Hace algunos días participé en la presentación del libro de memorias Banderas y harapos de la periodista Gabriela Selser, y empiezo por contar su historia singular. Su padre, Gregorio Selser, se volvería para mi generación un personaje mítico. Entre los libros clandestinos que un adolescente se imponía leer en la Nicaragua de los Somoza, el que más marcó mi vida fue Sandino, General de hombres libres, escrito por él en Argentina, y que circulaba en copias mimeografiadas, y así mismo El pequeño ejército loco, nombre que Gabriela Mistral había dado al puñado de campesinos y artesanos que luchaba contra la intervención armada de los Estados Unidos.

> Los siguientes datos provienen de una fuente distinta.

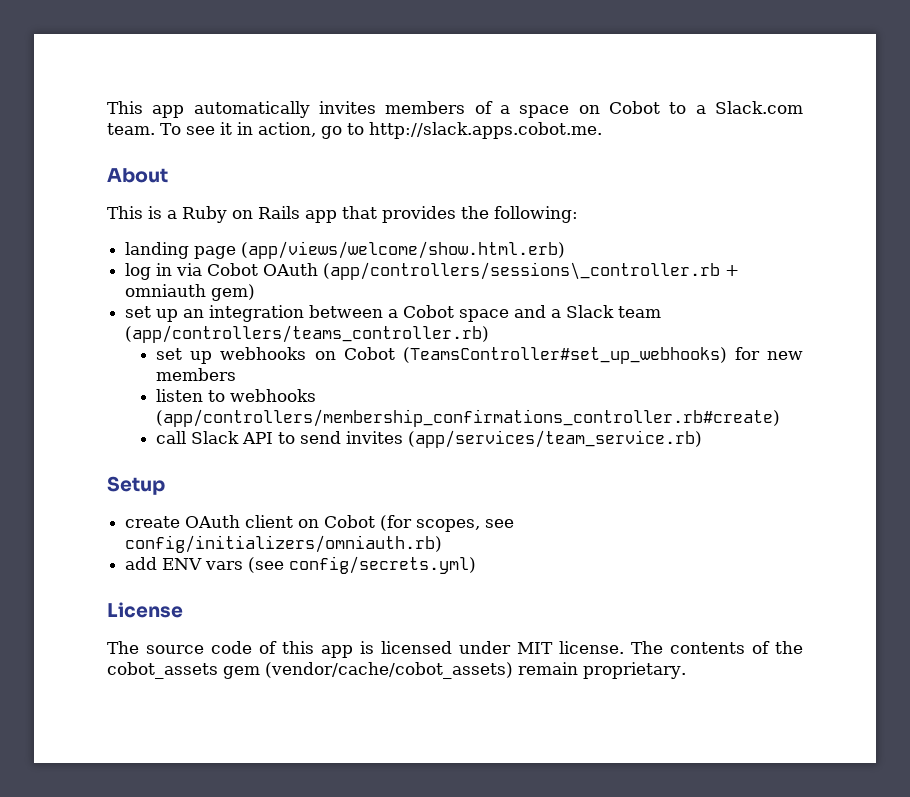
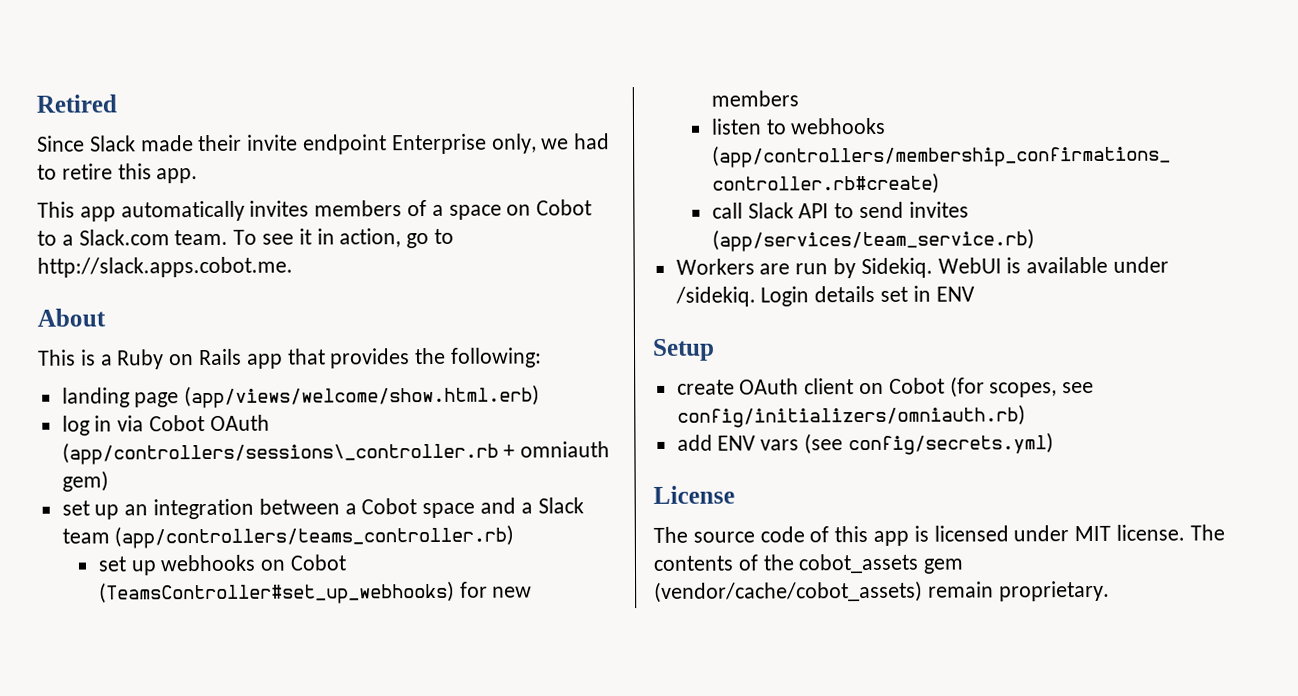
(107, 107) none -> [36,94,117,113] [37,133,611,155] [37,163,199,184] Retired // Since Slack made their invite endpoint Enterprise only, we had to retire this app. //
(703, 439) none -> [675,256,1170,279] [674,285,975,307] // Workers are run by Sidekiq. WebUI is available under /sidekiq. Login details set in ENV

Triunfó la revolución en 1979, y las dos hijas de Selser, Irene y Gabriela, se vinieron desde México, donde la familia vivía su exilio tras el golpe militar que encabezó Videla, para meterse de cabeza en el turbión de la revolución que arrastraba a gente de todo el mundo y cuándo no, a dos muchachas que habían aprendido sobre Nicaragua con el mejor maestro que alguien pudiera tener.

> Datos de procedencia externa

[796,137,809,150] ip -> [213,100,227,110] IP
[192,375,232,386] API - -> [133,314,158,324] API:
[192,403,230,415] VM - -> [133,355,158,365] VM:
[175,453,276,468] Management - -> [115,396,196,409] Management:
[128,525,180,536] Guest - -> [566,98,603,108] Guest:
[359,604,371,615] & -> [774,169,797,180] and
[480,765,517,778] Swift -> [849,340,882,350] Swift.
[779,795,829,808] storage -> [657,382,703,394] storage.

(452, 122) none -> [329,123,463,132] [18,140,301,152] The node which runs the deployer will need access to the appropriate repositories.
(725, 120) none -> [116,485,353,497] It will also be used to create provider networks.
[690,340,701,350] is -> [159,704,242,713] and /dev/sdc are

En su libro, Gabriela acude a la cauda de sus recuerdos de alfabetizadora adolescente primero, y de periodista juvenil después, corresponsal de guerra del diario Barricada durante siete años. Quiso ser parte de aquella novedad incandescente desde el día mismo de bajarse del avión, testigo privilegiado en adelante de los dramáticos acontecimientos que sacudirían a Nicaragua a lo largo de toda una década que asombró al mundo. Ahora, estamos en el presente despiadado. Las banderas de la revolución se volvieron harapos.
Las presentaciones de libros en Nicaragua son por lo general ceremonias modestas, pero esa noche, en el auditorio César Jerez S.J. de la Universidad Centroamericana, no cabía el público que ocupaba los asientos y muchos permanecieron de pie, hasta el final, recostados a las paredes. Algo extraño vibraba en el aire, como si el espíritu de aquellos tiempos de agonía y esperanza bajara sobre las cabezas de los que habían sido parte de la hazaña, y estaban allí.
Y jóvenes, que habían oído hablar de aquellos tiempos y también estaban allí. En un país donde la inmensa mayoría tiene menos de treinta años, la memoria de los hechos sigue enterrada para las nuevas generaciones, o ha sido adulterada. El olvido y el engaño se han impuesto desde arriba.
Muchos de los presentes, ahora en la edad madura, habían alfabetizado a los campesinos en lo profundo de las montañas, en las selvas y cañadas, en caseríos lejanos, y lo supe porque al preguntar quienes habían participado en la cruzada, más de la mitad de los presentes levantaron la mano. Y estaban, ya ancianos, el padre y la madre adoptivos de Gabriela, quienes habían llegado de Waslala, un poblado en la ruta hacia la costa del Caribe. Los alfabetizadores, jóvenes y adolescentes de todas las clases sociales, quedaron llamando mamá y papá a quienes los habían acogido en sus hogares humildes, casas de bajareque y ranchos de paja.
Y también estaba el hermano adoptivo de Gabriela que tomó la palabra para decir que ella le había enseñado a leer y a escribir y ahora era ingeniero agrónomo. Era como estar volviendo a un sueño tejido por miles de manos juveniles, el sueño de la solidaridad que desterraba el egoísmo, la hora de entregarse a los demás viviendo en las condiciones en que vivían los demás, para sacarlos del pozo ciego del atraso y la ignorancia. El sueño cuyos hilos terminaron por romperse para quedar en una red llena de huecos por los que se cuelan otra vez los fantasmas del pasado que aquellos muchachos de entonces, y que ahora llenaban el auditorio, habían querido desterrar.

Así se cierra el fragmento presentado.